Recorded information:

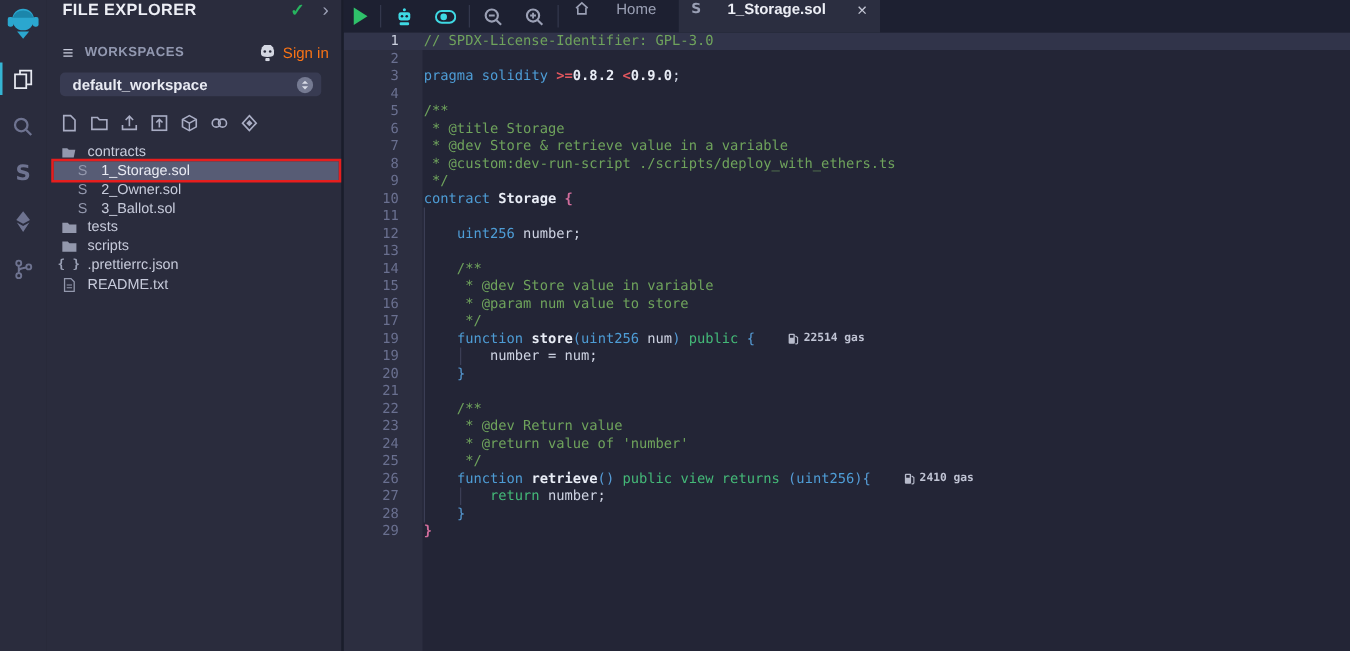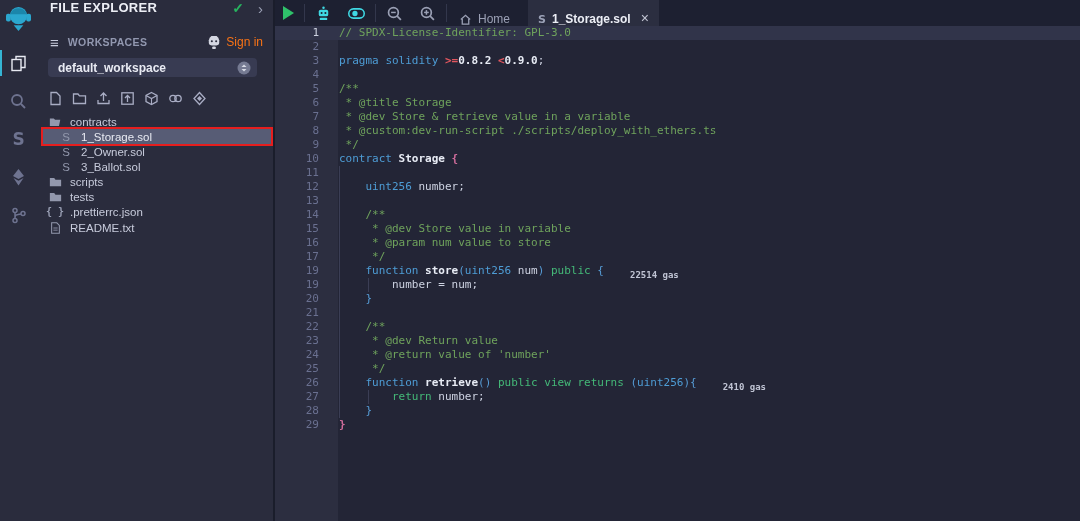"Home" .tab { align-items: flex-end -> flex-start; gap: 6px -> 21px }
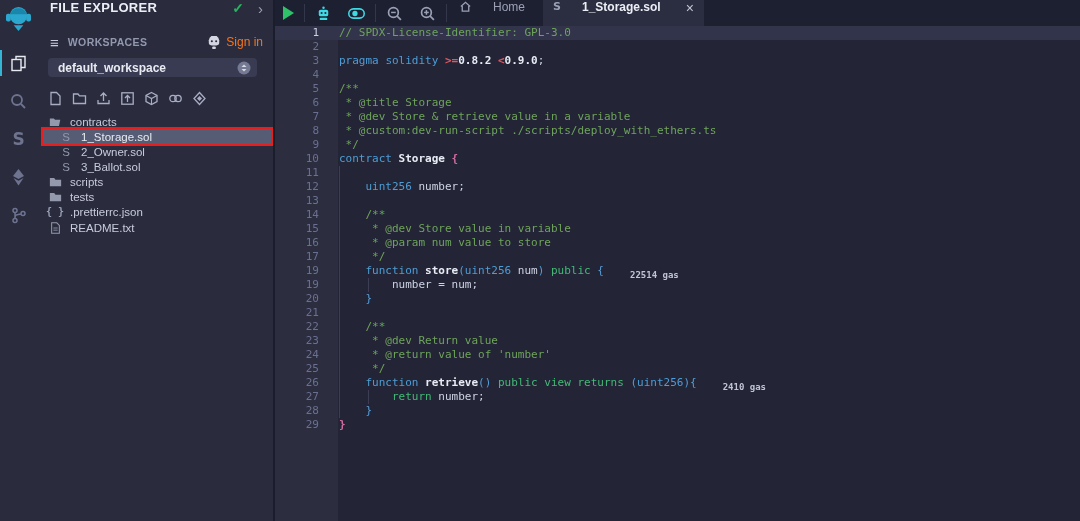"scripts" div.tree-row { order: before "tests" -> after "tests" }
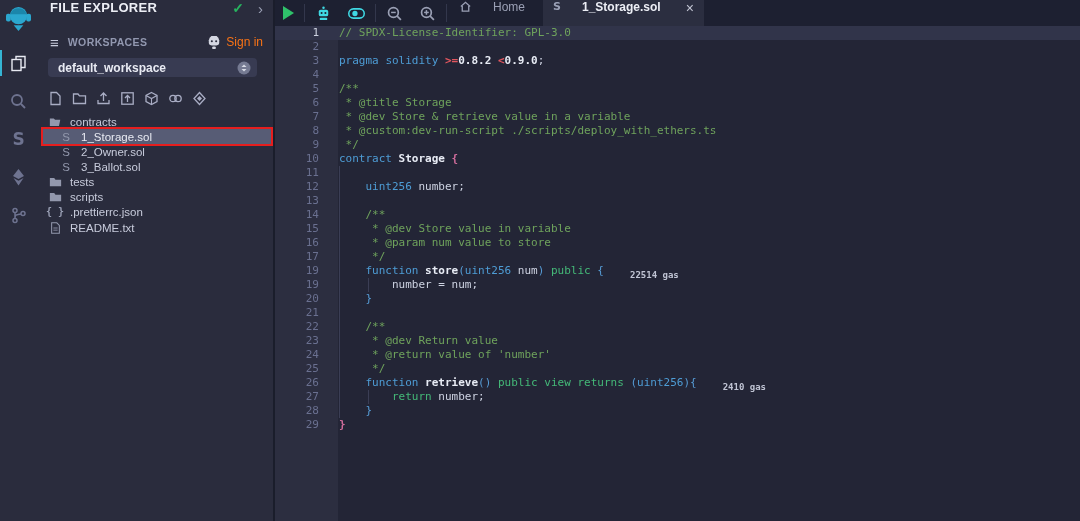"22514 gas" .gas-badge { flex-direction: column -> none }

==

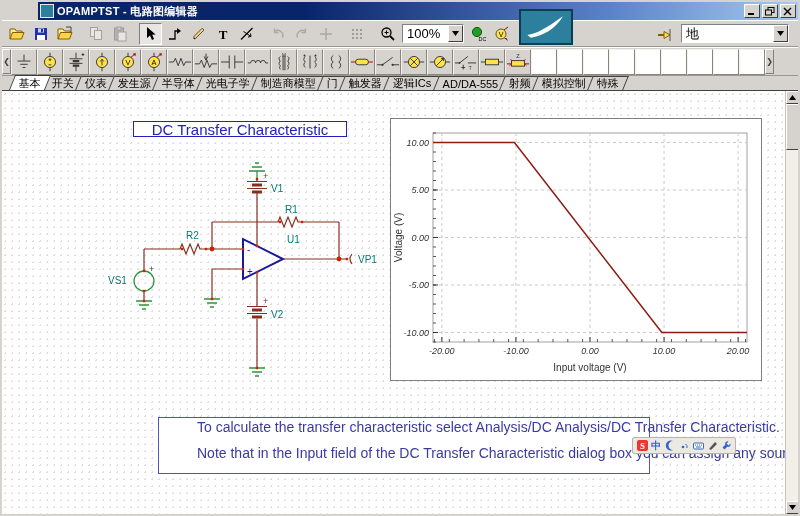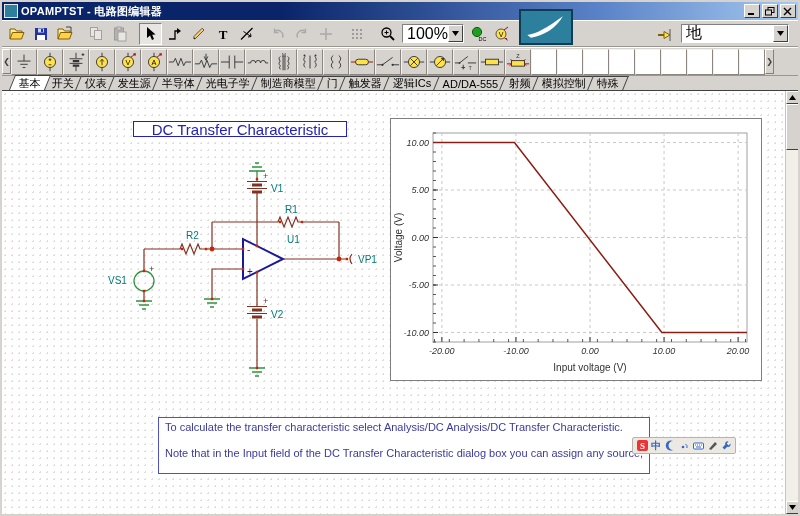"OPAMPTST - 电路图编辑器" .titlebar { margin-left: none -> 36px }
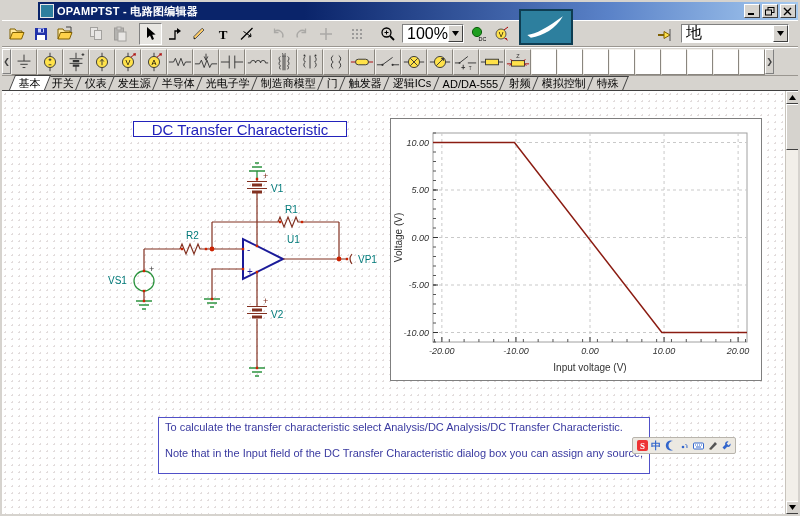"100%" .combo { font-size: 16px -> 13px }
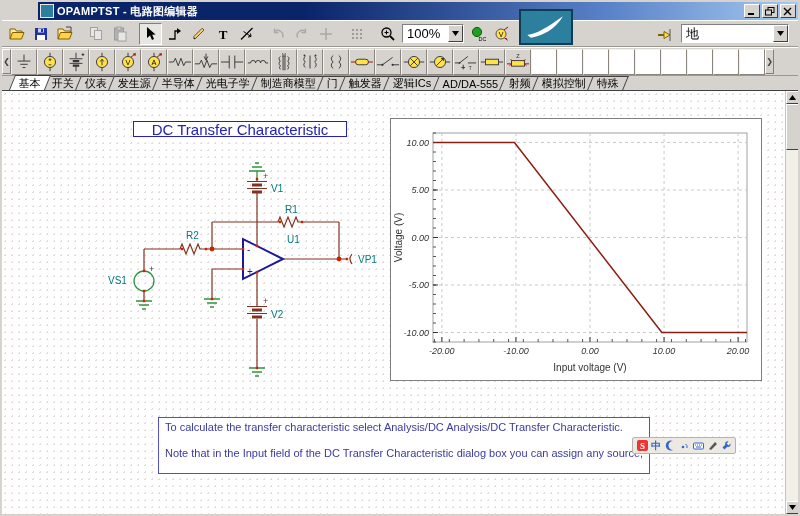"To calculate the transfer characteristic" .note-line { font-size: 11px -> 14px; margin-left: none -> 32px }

Your objective:
Using the data above, copy exactly the lines from the one containing "align-items: flex-end ->" to the one containing "flex-direction: column ->", inclusive. Exclude the pictures.

Written solution:
"Home" .tab { align-items: flex-end -> flex-start; gap: 6px -> 21px }
"scripts" div.tree-row { order: before "tests" -> after "tests" }
"22514 gas" .gas-badge { flex-direction: column -> none }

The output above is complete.